**Work instructions:** Search the data for the string "transform" and extract every line where it appears.

________

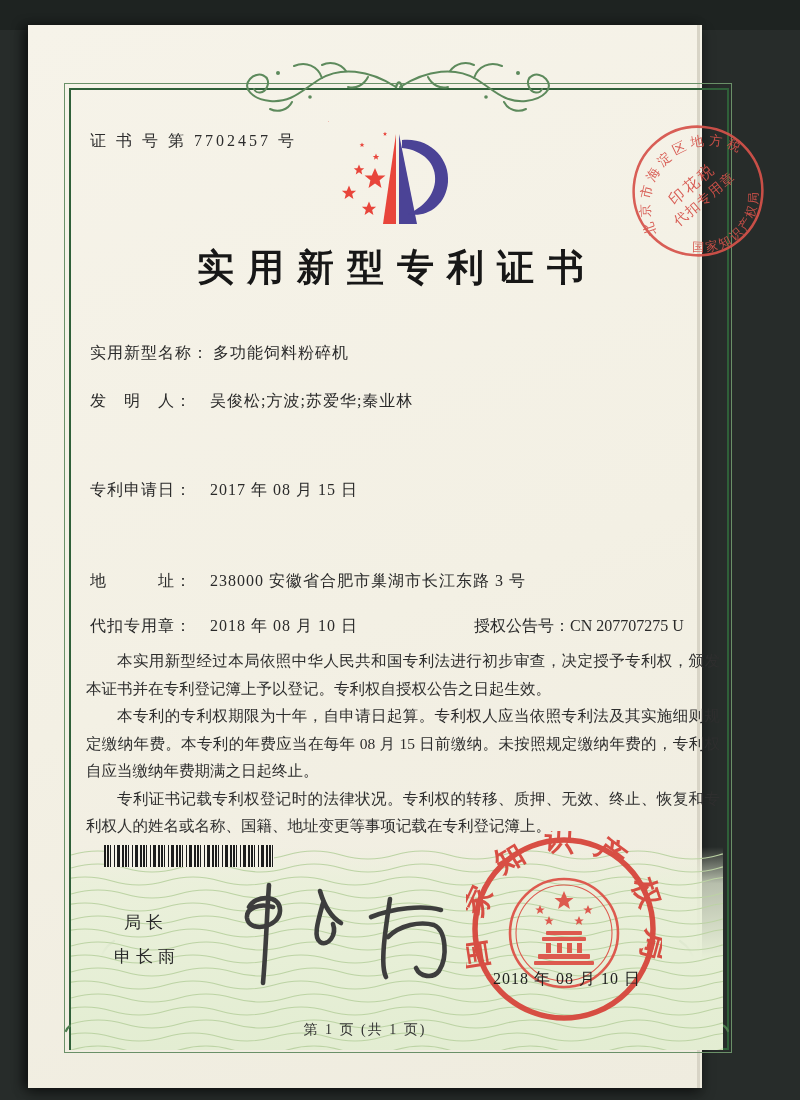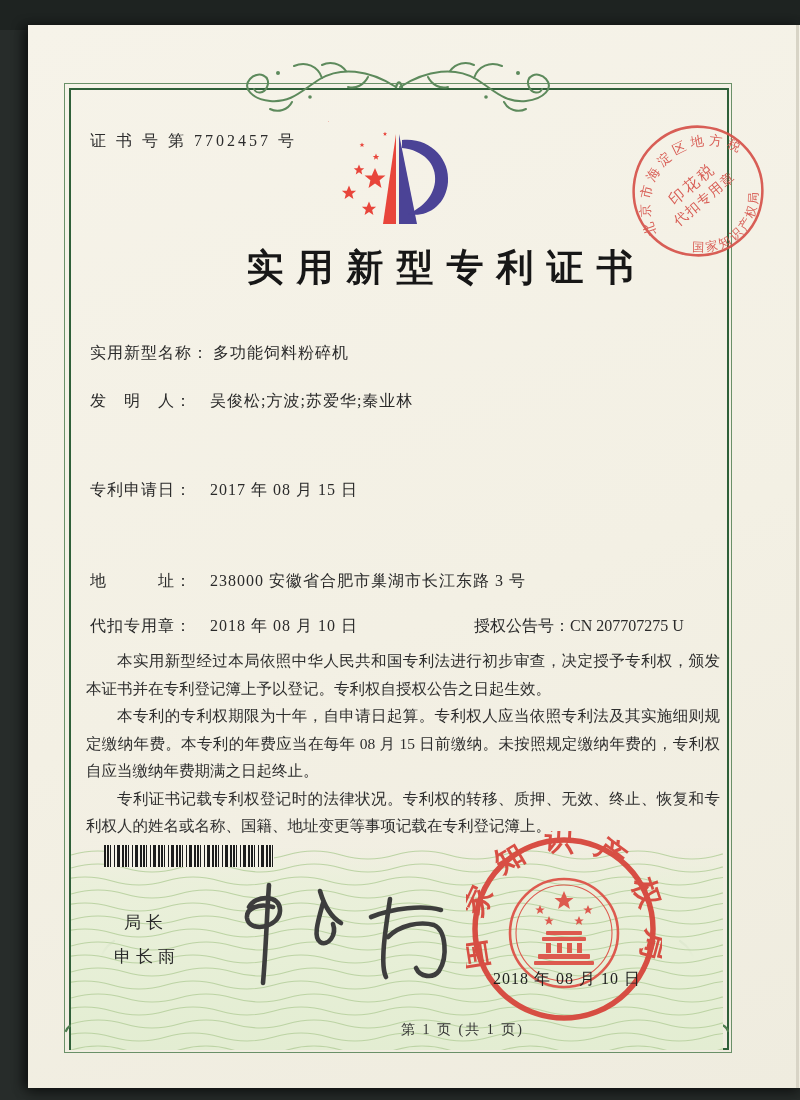--- a/index.html
+++ b/index.html
@@ -3,21 +3,21 @@
 <meta charset="utf-8">
 <style>
   html,body{margin:0;padding:0;}
   body{
     width:800px;height:1100px;position:relative;overflow:hidden;
     background:#272c2a;
     font-family:"Liberation Serif", serif;
   }
   .scanbed-shade{position:absolute;left:0;top:0;width:800px;height:30px;background:#1e2321;}
   .paper{
-    position:absolute;left:28px;top:25px;width:773px;height:1063px;
+    position:absolute;left:28px;top:25px;width:674px;height:1063px;
     background:linear-gradient(160deg,#f6f3e9 0%,#f3f0e4 55%,#efecdf 100%);
     box-shadow:-6px 0 10px rgba(0,0,0,.45), 0 6px 12px rgba(0,0,0,.4);
   }
   .paper-edge{position:absolute;right:2px;top:0;width:3px;height:100%;background:#d8d4c6;}
   .border-outer{position:absolute;left:36px;top:58px;width:666px;height:968px;border:1px solid #6a9068;}
   .border-inner{position:absolute;left:41px;top:63px;width:656px;height:958px;border:2px solid #2f6039;}
   .cert-no{position:absolute;left:62px;top:106px;font-size:16px;letter-spacing:3px;color:#2c2c2c;}
   .title{position:absolute;left:0;top:218px;width:100%;text-align:center;font-size:37px;font-weight:bold;letter-spacing:13px;color:#171717;margin-left:32px;}
   .field-row{position:absolute;left:62px;font-size:16px;color:#2a2a2a;white-space:nowrap;}
   .field-label{display:inline-block;min-width:116px;letter-spacing:1px;}
@@ -33,21 +33,21 @@
     position:absolute;left:76px;top:820px;width:170px;height:22px;
     background:
       repeating-linear-gradient(90deg,#1c1c1c 0 2px,#f5f2e8 2px 3px,#1c1c1c 3px 5px,#f5f2e8 5px 6px,#1c1c1c 6px 7px,#f5f2e8 7px 10px,#1c1c1c 10px 11px,#f5f2e8 11px 13px,#1c1c1c 13px 16px,#f5f2e8 16px 18px);
   }
   .signer-title{position:absolute;left:96px;top:886px;font-size:17px;letter-spacing:5px;color:#2a2a2a;font-family:"Liberation Sans",sans-serif;}
   .signer-name{position:absolute;left:86px;top:920px;font-size:17px;letter-spacing:5px;color:#2a2a2a;font-family:"Liberation Sans",sans-serif;text-align:center;}
   .signature{position:absolute;left:195px;top:852px;}
   .tax-stamp{position:absolute;left:592px;top:88px;width:156px;height:156px;transform:rotate(-40deg);opacity:.92;}
   .main-seal{position:absolute;left:438px;top:806px;opacity:.95;}
   .seal-date{position:absolute;left:448px;top:944px;width:182px;text-align:center;font-size:16px;letter-spacing:1px;color:#1f1f1f;}
-  .footer{position:absolute;left:0;top:996px;width:100%;text-align:center;font-size:14px;letter-spacing:2px;color:#333;padding-left:48px;}
+  .footer{position:absolute;left:0;top:996px;width:100%;text-align:center;font-size:14px;letter-spacing:2px;color:#333;}
   .ornament-top{position:absolute;left:190px;top:32px;}
   .ornament-bl{position:absolute;left:28px;top:910px;}
   .ornament-br{position:absolute;left:590px;top:910px;transform:scaleX(-1);}
   .logo{position:absolute;left:300px;top:96px;}
   svg text{font-family:"Liberation Serif",serif;}
 </style>
 </head>
 <body>
 
 <div class="scanbed-shade"></div>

________

**The completed task:**
   .tax-stamp{position:absolute;left:592px;top:88px;width:156px;height:156px;transform:rotate(-40deg);opacity:.92;}
   .ornament-br{position:absolute;left:590px;top:910px;transform:scaleX(-1);}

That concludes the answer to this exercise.